SOURCE MATERIAL:
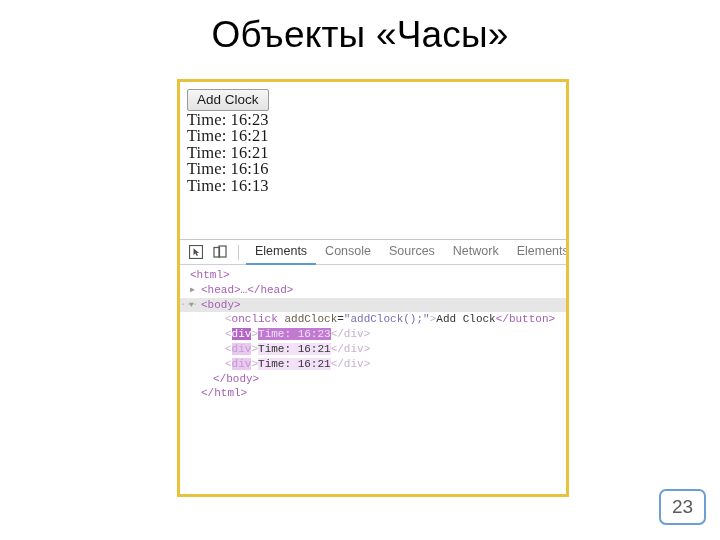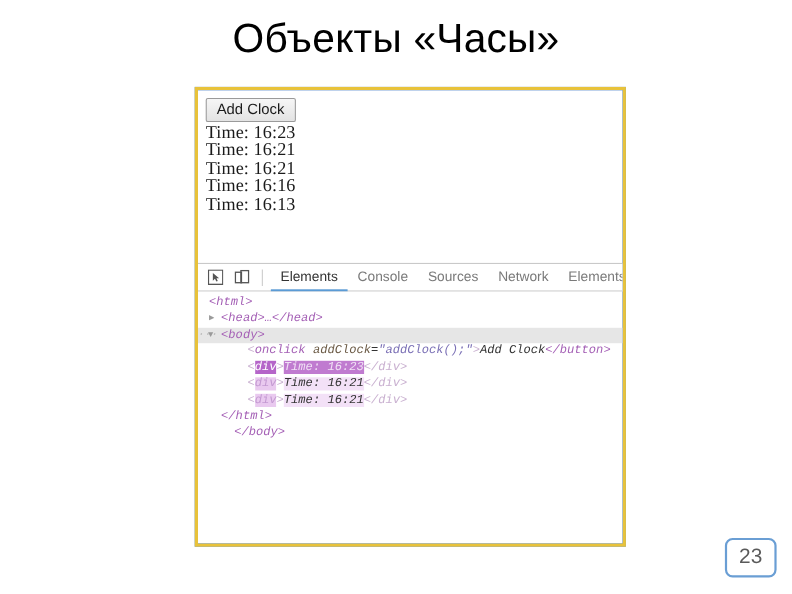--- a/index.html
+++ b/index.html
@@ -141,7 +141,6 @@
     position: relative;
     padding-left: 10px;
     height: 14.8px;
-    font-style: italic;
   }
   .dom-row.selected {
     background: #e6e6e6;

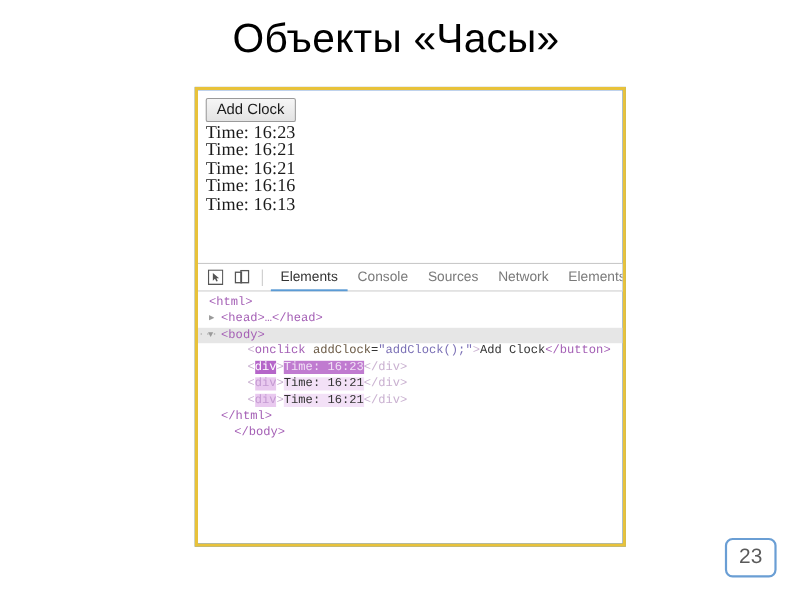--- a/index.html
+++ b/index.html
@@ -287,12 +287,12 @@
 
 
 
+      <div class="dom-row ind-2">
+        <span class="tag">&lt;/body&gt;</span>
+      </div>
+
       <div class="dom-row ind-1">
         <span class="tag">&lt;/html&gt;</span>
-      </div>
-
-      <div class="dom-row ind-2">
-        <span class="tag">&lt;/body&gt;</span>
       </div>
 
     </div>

WHAT THE TASK ASKS:
Among the lines of the data, which ones contain the word "span"? Show them.

RESPONSE AREA:
+        <span class="tag">&lt;/body&gt;</span>
         <span class="tag">&lt;/html&gt;</span>
-        <span class="tag">&lt;/body&gt;</span>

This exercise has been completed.